For week of March 19:

Spring will start a bit soggy, but there’s still plenty to do between showers:

* Fertilize roses, annual flowers and berries as spring growth begins to appear.

* Watch out for aphids. Wash off plants with strong blast from the hose.

* Pull weeds now! Don’t let them get started. Take a hoe and whack them as soon as they sprout.

* Prepare summer vegetable beds. Spade in compost and other amendments.

* Prune and fertilize spring-flowering shrubs after bloom.

* Feed camellias at the end of their bloom cycle. Pick up browned and fallen flowers to fight blossom blight.

* Feed citrus trees as they start to blossom.

* Cut back and fertilize perennial herbs to encourage new growth.

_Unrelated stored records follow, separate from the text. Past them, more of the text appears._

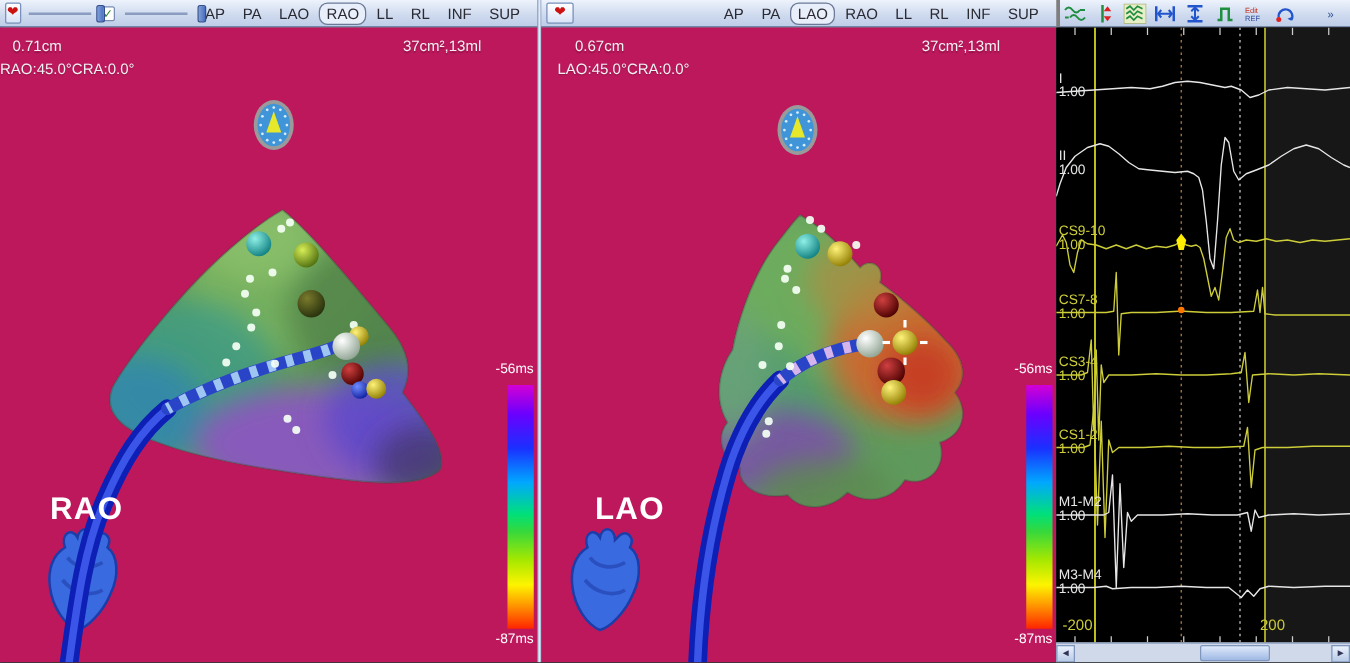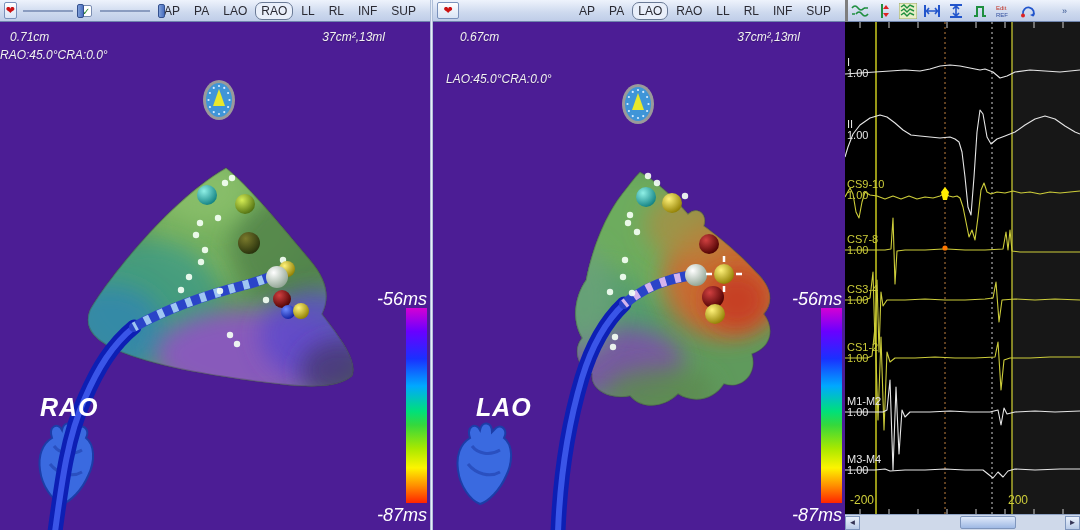"0.71cm" .map-area { background: #4c1d95 -> #be185d; font-style: italic -> none }
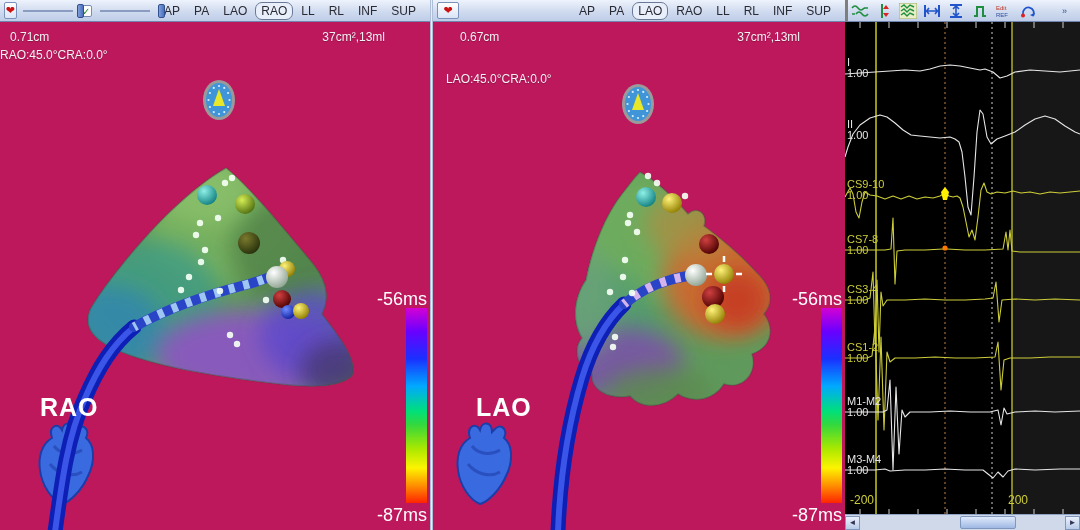"LAO:45.0°CRA:0.0°" div.info { margin-top: 24px -> none }
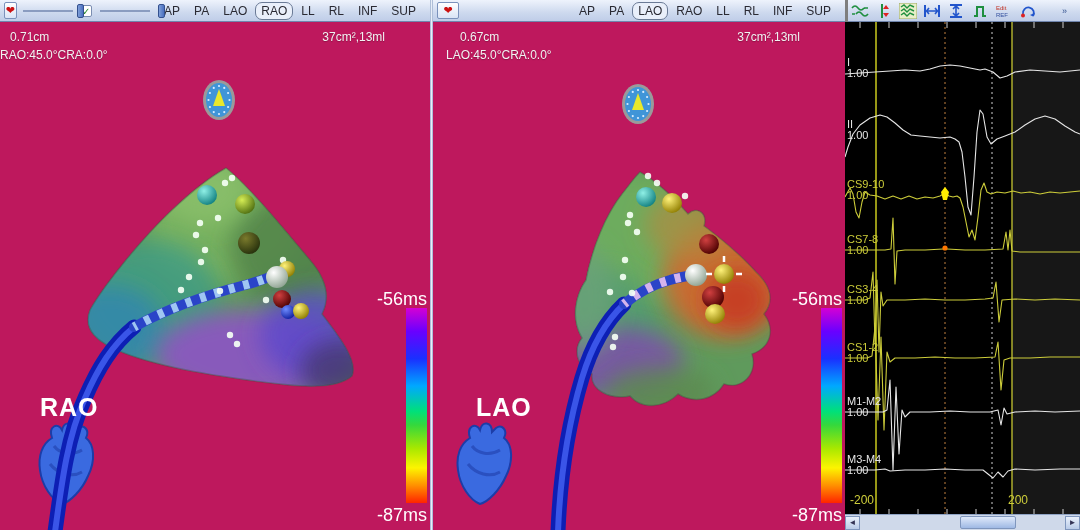"-56ms" .cbar-lab { font-size: 18px -> 11px }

* Seed and renovate the lawn (if you still have one). Feed cool-season grasses such as bent, blue, rye and fescue with a slow-release fertilizer. Check the irrigation system and perform maintenance. Make sure sprinkler heads are turned toward the lawn, not the sidewalk.

* In the vegetable garden, transplant lettuce and kale.

* Seed chard and beets directly into the ground.

* Plant summer bulbs, including gladiolus, tuberous begonias and callas. Also plant dahlia tubers.

* Shop for perennials. Many varieties are available in local nurseries and at plant events. They can be transplanted now while the weather remains relatively cool.